What is credit card APR?
Credit card APR (annual percentage rate) is the standardized way card issuers describe the yearly cost of borrowing on balances that accrue interest. Understanding what APR means on a credit card—and how it turns into monthly or daily interest—makes it easier to read statements, compare offers, and see why payoff timelines change when rates or balances move.
At a glance: APR is an annual label; your statement applies a periodic rate to the portion of your balance that is subject to interest. Higher APR or larger revolving balances mean larger finance charges each cycle unless you pay in full inside any grace period or hold a 0% promo that covers those charges.
APR definition for credit cards
When you carry or revolve a balance past any applicable grace period, the issuer charges interest according to your agreement. The APR on a credit card expresses that cost as an annualized rate so you can compare products and understand how expensive revolving debt is over a year—not just in one billing cycle.
APR is not the same as your minimum payment. Minimums keep the account in good standing; APR describes how expensive it is to leave principal outstanding. That is why guides on why paying the minimum is bad almost always start with APR: it sets the slope of the interest hill you climb each month.
Types of credit card APR
Most US cards disclose several APR “buckets.” The rate that applies depends on how the charge was made and whether a promotion or penalty is in effect.
- Purchase APR — applies to everyday goods and services when balances revolve under the agreement. This is the rate people usually mean when they ask for a card’s “interest rate.”
- Balance transfer APR — applies to balances moved from other accounts. Banks often advertise 0% intro APR for transfers for a limited window, then a higher go-to rate.
- Cash advance APR — often the highest routine rate. Cash-like transactions may accrue interest from the transaction date with no grace period, plus separate fees.
- Penalty APR — a higher rate that may apply after severe delinquency or repeated late payments, subject to disclosure and timing rules.
Your Schumer box and online pricing table list these figures; the APR applied to each portion of your balance can appear on the monthly statement breakdown.
From APR to daily and monthly interest
Issuers do not wait a full year to bill interest. They use a daily periodic rate (APR divided by 365 or 360, per disclosure) or an equivalent monthly factor, then apply it to average daily balances or another disclosed balance method for the billing cycle.
A simple mental model: divide APR by 12 for a rough monthly periodic rate, multiply by the interest-bearing balance, and you approximate one month’s finance charge before fees—close enough to see why a few percentage points of APR materially change lifetime interest when balances stay high for years.
Variable APR, intro offers, and penalties
Most general-purpose credit cards carry variable APR tied to an index such as the prime rate plus a margin. When benchmarks move, your rate can change on future balances after notice, depending on terms.
Introductory APR deals—especially 0% purchase or balance transfer windows—can pause or reduce interest for a defined period if you meet conditions (on-time payments, no violations of offer terms).

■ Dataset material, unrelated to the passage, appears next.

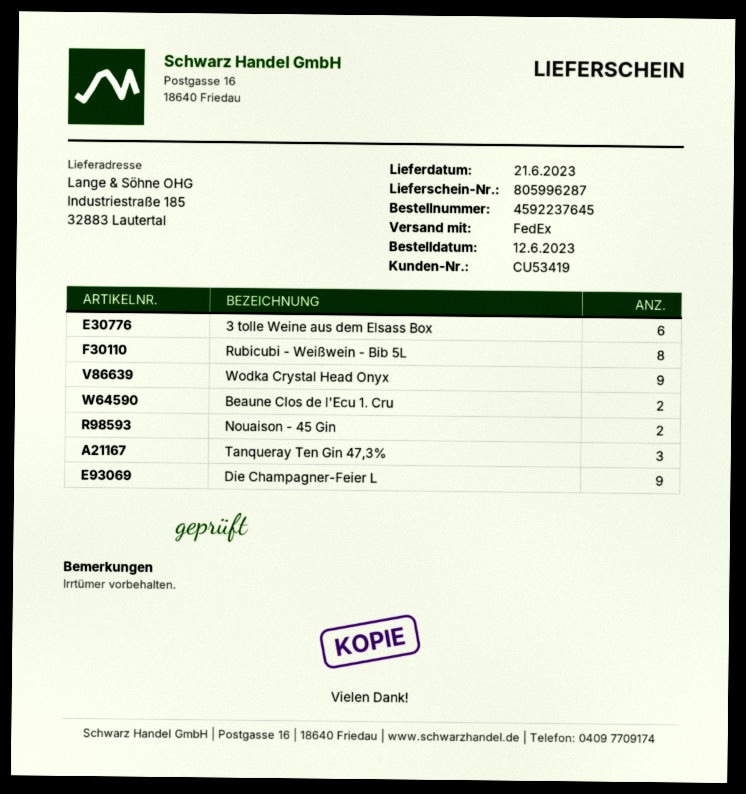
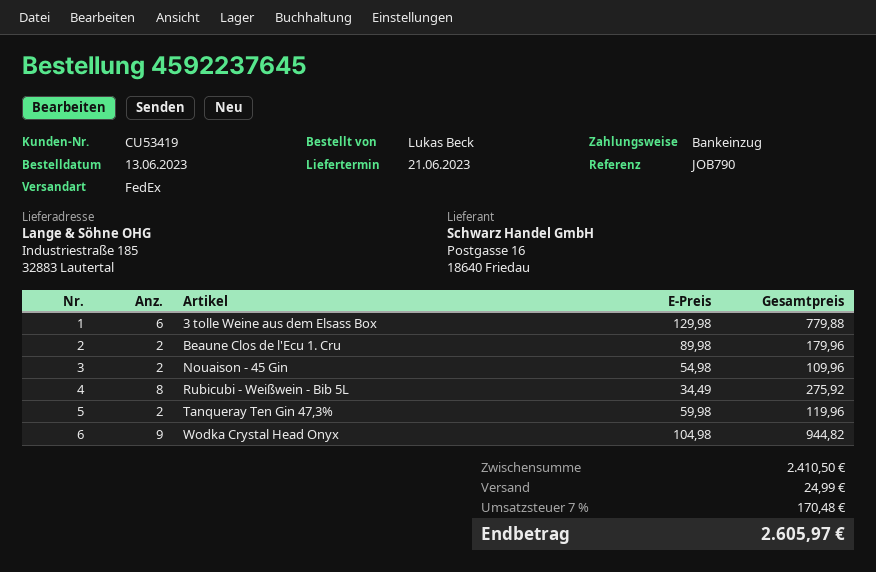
order date: 2023-06-12 -> 2023-06-13
Tanqueray Ten Gin 47,3%: 3 -> 2
Die Champagner-Feier L: 9 -> none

When the intro ends, the go-to APR applies to remaining balances.
Penalty APR is a separate, higher tier that may trigger after serious payment issues. If you are comparing strategies, read which APR bucket each balance sits in before you model payoff.
APR and your payoff plan
Once you know your purchase APR (or the rate that actually applies to your revolving slice), you can pair it with balance and monthly payment in a credit card payoff calculator to estimate months to zero and total interest. Small APR reductions—or modest payment increases—often change outcomes more than people expect because they shrink the interest slice of every payment earlier in the timeline.
Frequently asked questions
What does APR mean on a credit card?
It is the annualized cost of borrowing on balances that accrue interest under your agreement, expressed as a percentage. Issuers translate APR into periodic rates to compute each cycle’s finance charge.
What is the difference between purchase APR and cash advance APR?
Purchase APR covers typical revolving purchases after any grace period. Cash advance APR usually applies to cash-like access, is often higher, may accrue immediately, and can include extra fees.
How do you calculate monthly interest from credit card APR?
Often APR ÷ 12 × interest-bearing balance gives a first-order monthly estimate; statements use the issuer’s exact daily balance method. Use disclosures for precision.
Is credit card APR the same as interest rate?
In everyday language, yes for revolving balances. APR is the regulated annual disclosure; interest dollars follow from periodic rates and balances each cycle.
What is a variable APR on a credit card?
A rate that can change with a published index (such as prime) plus a fixed margin, rather than staying locked for the life of the account.